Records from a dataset
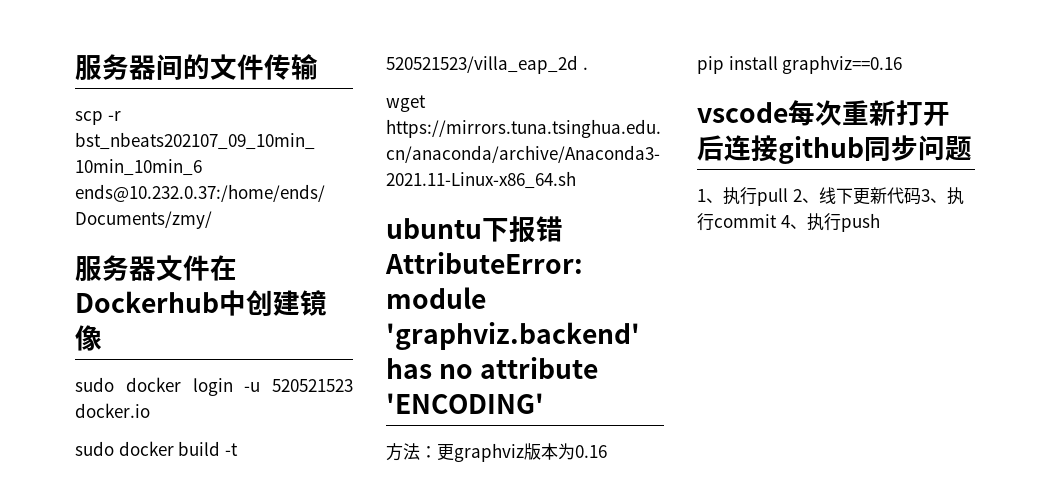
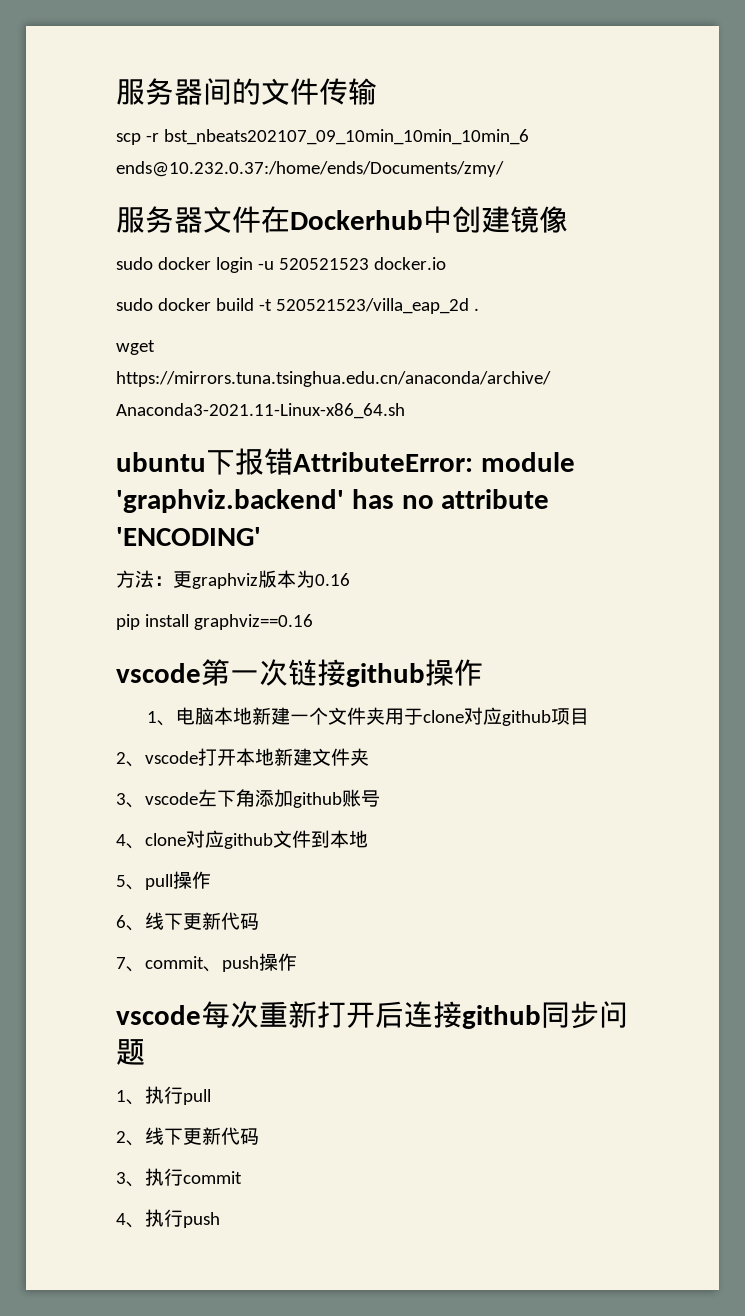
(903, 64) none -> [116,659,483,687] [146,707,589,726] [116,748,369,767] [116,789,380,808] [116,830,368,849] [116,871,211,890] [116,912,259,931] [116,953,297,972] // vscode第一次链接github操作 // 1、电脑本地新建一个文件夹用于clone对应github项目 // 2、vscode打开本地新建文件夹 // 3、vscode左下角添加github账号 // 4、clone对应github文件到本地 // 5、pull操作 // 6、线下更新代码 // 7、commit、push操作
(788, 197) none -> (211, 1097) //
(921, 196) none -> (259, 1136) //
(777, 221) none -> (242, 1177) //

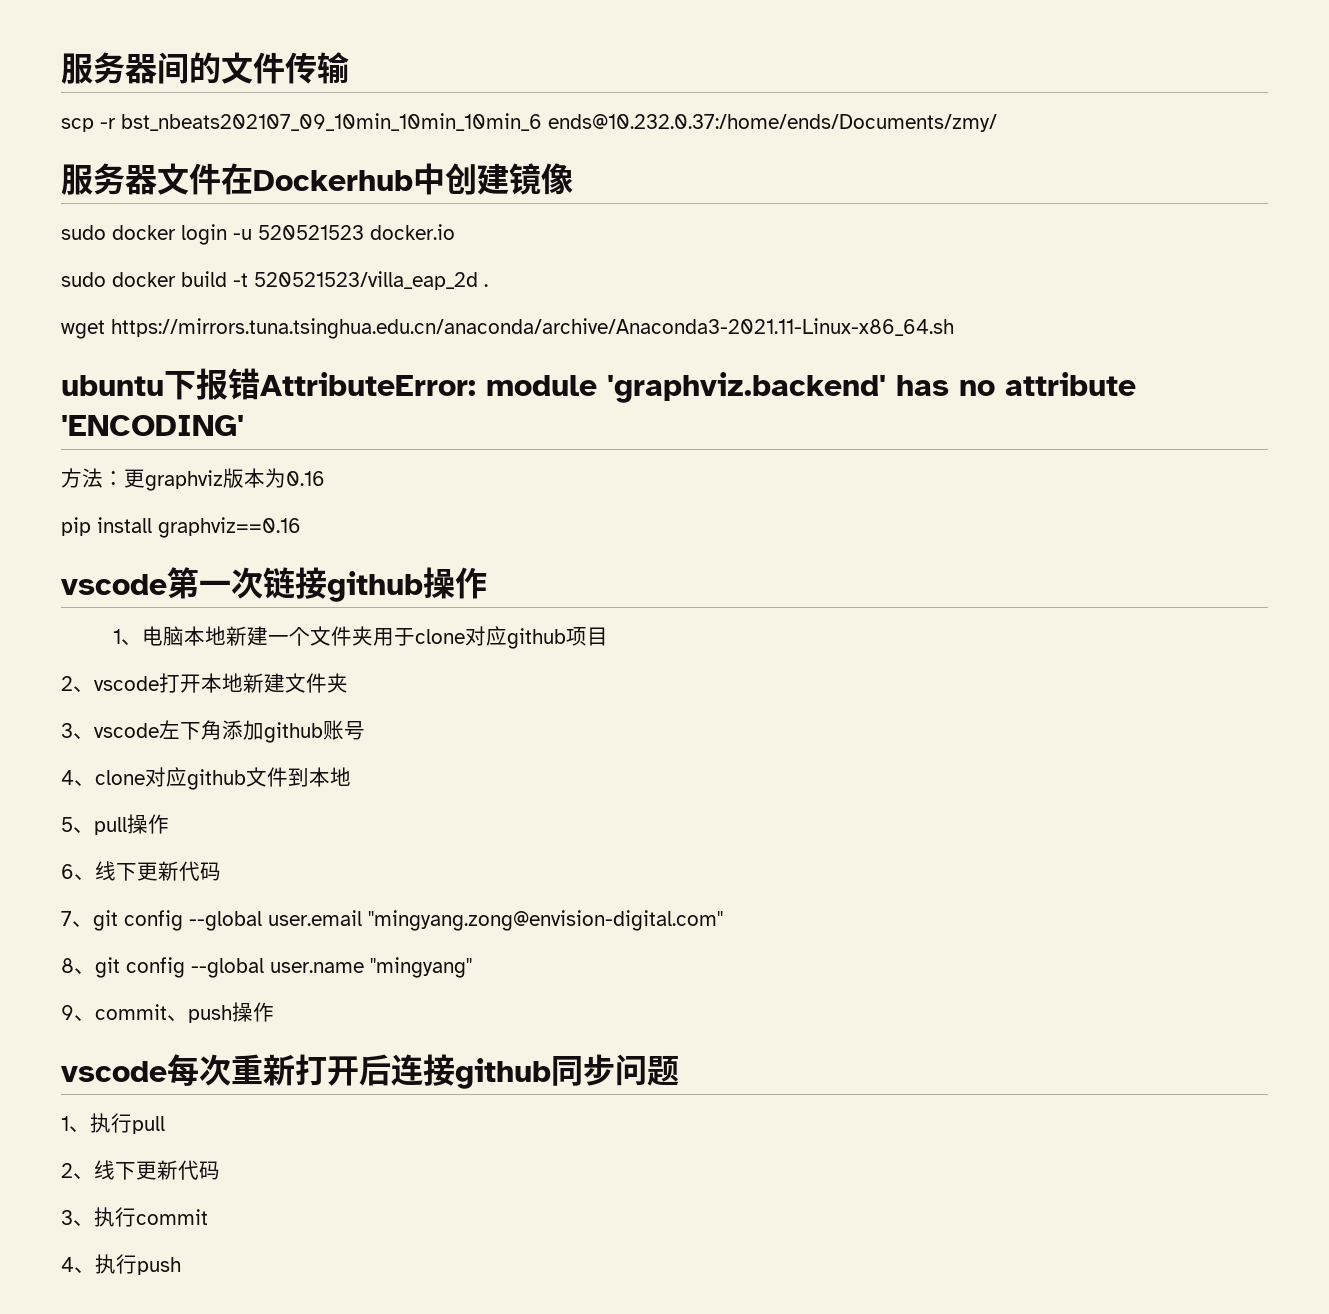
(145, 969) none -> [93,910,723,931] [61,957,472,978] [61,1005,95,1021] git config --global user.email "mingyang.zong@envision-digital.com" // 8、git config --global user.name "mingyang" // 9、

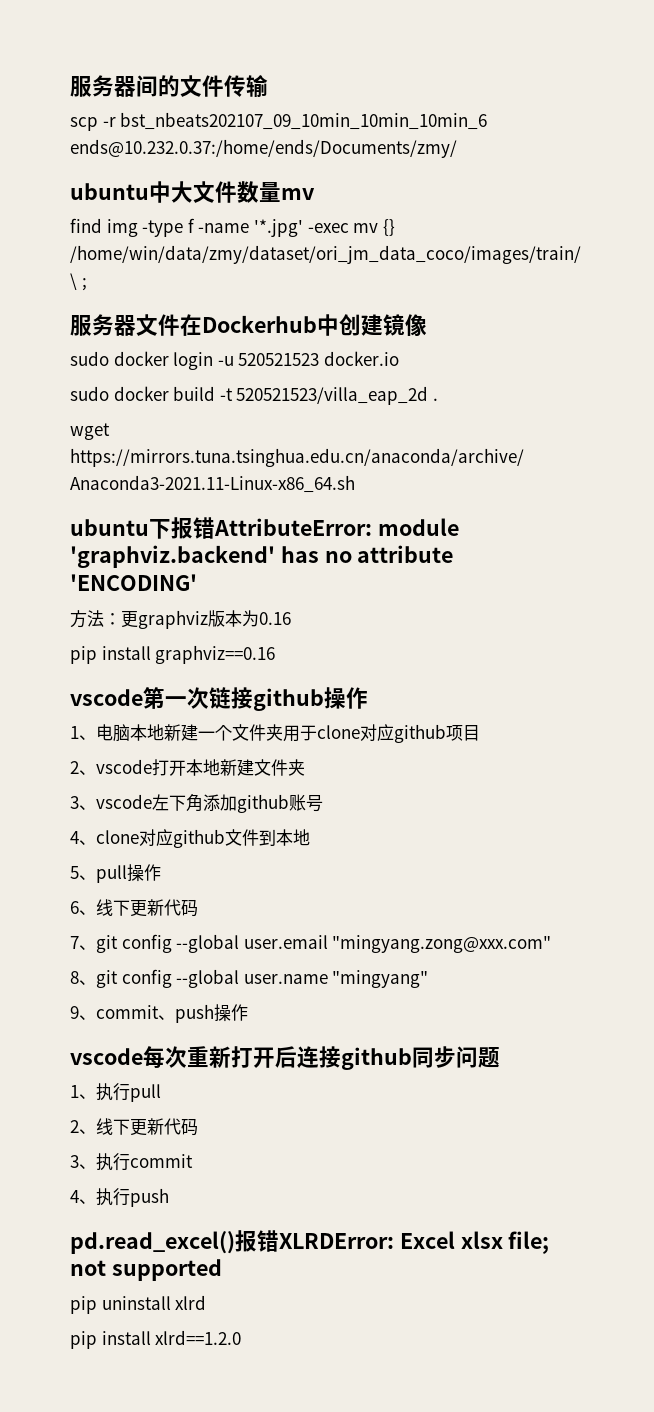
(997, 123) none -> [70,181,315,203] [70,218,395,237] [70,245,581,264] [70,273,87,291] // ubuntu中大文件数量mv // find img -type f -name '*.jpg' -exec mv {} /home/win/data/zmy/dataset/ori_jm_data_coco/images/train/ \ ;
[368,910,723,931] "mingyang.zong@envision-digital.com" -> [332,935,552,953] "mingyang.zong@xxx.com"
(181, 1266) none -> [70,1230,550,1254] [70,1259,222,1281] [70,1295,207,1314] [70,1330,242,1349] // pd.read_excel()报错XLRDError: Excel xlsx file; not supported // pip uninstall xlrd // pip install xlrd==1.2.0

EXERCISE
Only lines of the data holding the word "mingyang" go in the answer. Please copy each of them.

RESPONSE BOX
(145, 969) none -> [93,910,723,931] [61,957,472,978] [61,1005,95,1021] git config --global user.email "mingyang.zong@envision-digital.com" // 8、git config --global user.name "mingyang" // 9、
[368,910,723,931] "mingyang.zong@envision-digital.com" -> [332,935,552,953] "mingyang.zong@xxx.com"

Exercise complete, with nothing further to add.